Given a response $Y\in\mathbb{R}^n$ and design matrix $X\in\mathbb{R}^{n\times p}$ consider the regression estimator $$\hat{\beta}=\text{arg min}_{\beta\in\mathbb{R}^p}\frac{1}{2n}\|Y-X\beta\|_2^2+\lambda\|\beta\|_1+\frac{\gamma}{2}\|\beta\|_2^2$$ where $\lambda,\gamma>0$. Explain why the minimising $\hat{\beta}$, which you may assume exists, is unique. In the case where $X$ has two duplicate columns, argue that the corresponding coefficient estimates will be equal.
I know that strictly convex functions have unique minimisers, but (I think) $\|\cdot\|_1$ is convex but not strictly, and so without necessarily a unique minimiser. I don't see why the potential duplicate columns of $X$ affect the $\|\cdot\|_1$ part of the objective, and so I'm not sure how to argue that the minimiser is unique. I'm asking here also because it would be good to improve my general understanding of minimisers of non-strictly convex functions. Thanks!

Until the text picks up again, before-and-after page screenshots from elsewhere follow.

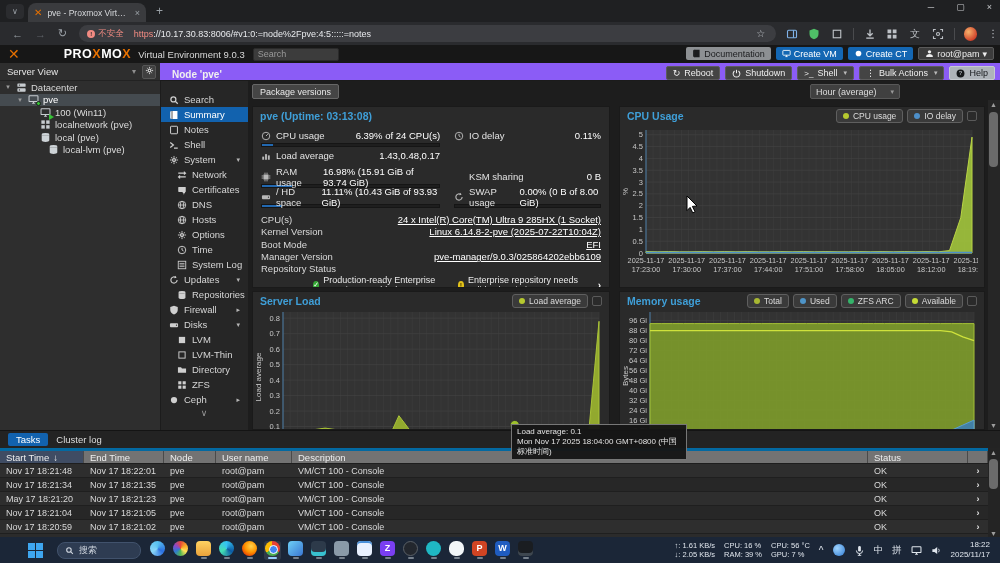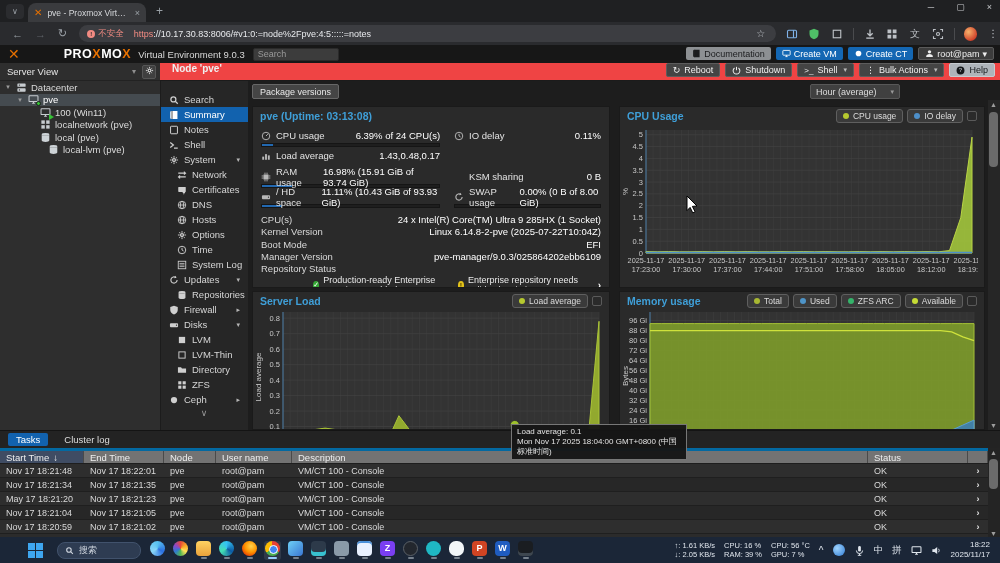"Node 'pve'" #nodebar { align-items: flex-start -> flex-end; background: #ef4444 -> #8b5cf6 }
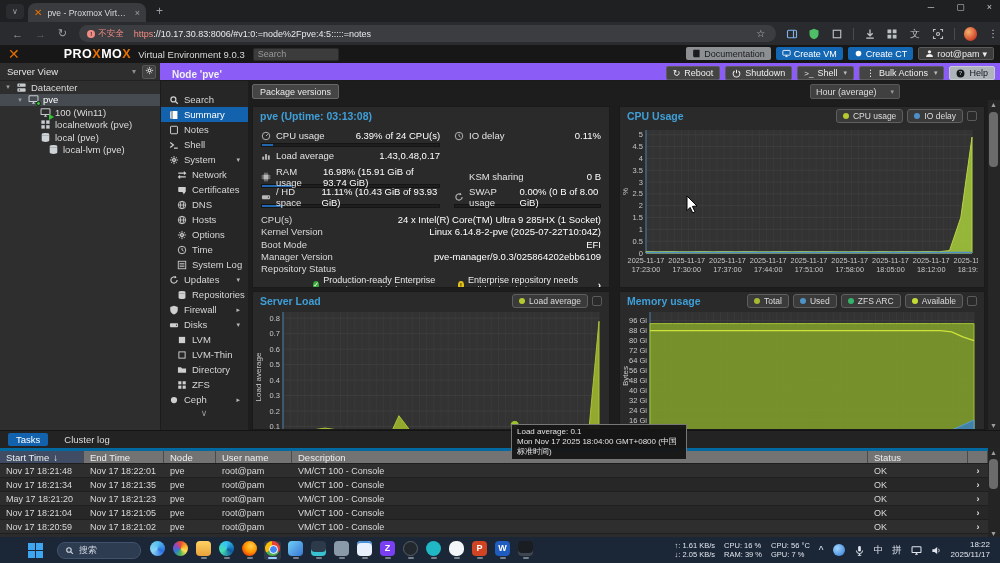"24 x Intel(R) Core(TM) Ultra" .inforow .val { text-decoration: none -> underline }
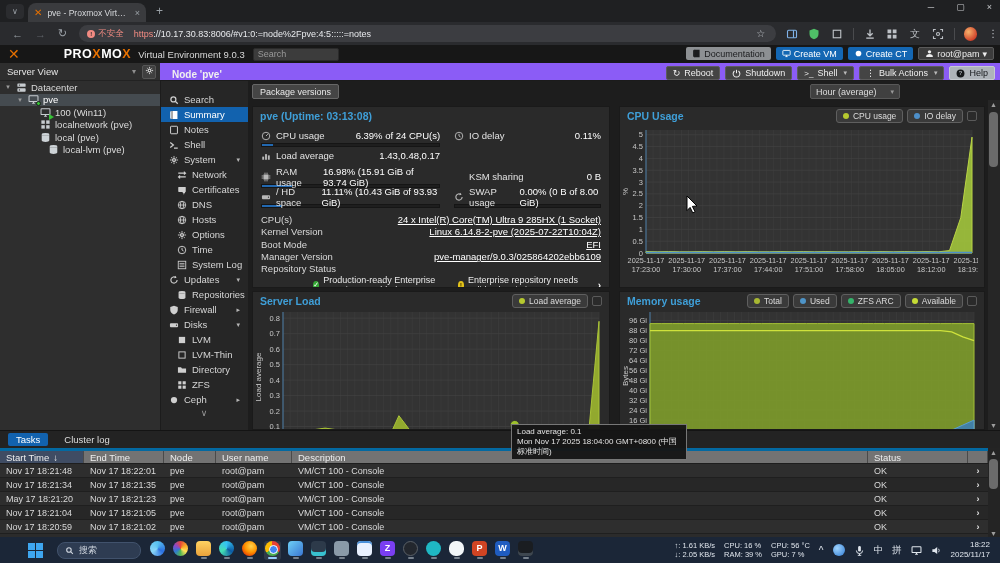"Tasks" #tasktabs { gap: 8px -> none }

The sum of a convex function and a strictly convex function is a strictly convex function is a strictly convex function. Indeed $\|\cdot \|_1$ is not strictly convex, but it doesn't matter because your are minimising the sum, which is strictly convex. Therefore $\hat\beta$ is unique.
Let $X = \big(\hspace{-.1cm}\begin{array}{c|c|c} X_1 & \ldots &X_p\end{array}\hspace{-.1cm}\big)$ be the columns of $X$. Then : $$X\beta =\sum_{i=1}^p \beta_i X_i$$
If $X_i = X_j$, then $\frac{1}{2n}\|Y-X\beta\|_2^2$ only depends on $\beta_i + \beta_j$.
On the other hand $\lambda\|\beta\|_1 + \gamma\|\beta\|_2^2$ depends on $\lambda (|\beta_i| +|\beta_j|) + \gamma(\beta_i^2 + \beta_j^2)$, which is minimal for $\beta_i = \beta_j$.
Edit :
On that last claim, without changing the sum $\beta_i + \beta_j$, we can replace $(\beta_i,\beta_j)$ by $(\beta_i + t, \beta_j -t)$. If $\beta$ is solution of the optimization problem, then the function : $$f(t) = \lambda (|\beta_i+t|+|\beta_j-t|) + \gamma((\beta_i+t)^2 + (\beta_j-t)^2)$$
is minimal at $t=0$.
The part with the absolute value is a continuous, piecewise affine function, with slope $0$ on the interval $I = (\min(\beta_j,-\beta_i),\max(\beta_j,-\beta_i)$, slope $-2\lambda$ for $t<\min(\beta_j,-\beta_i)$ and slope $2\lambda$ for $t>\max(\beta_j,-\beta_i)$.
The part with the squares is minimal at $t_* = (\beta_j-\beta_i)/2$. Since $t_* \in I$, it is the global (strict) minimum of $f$ and must therefore be equal to $0$. Therefore $\beta_i = \beta_j$.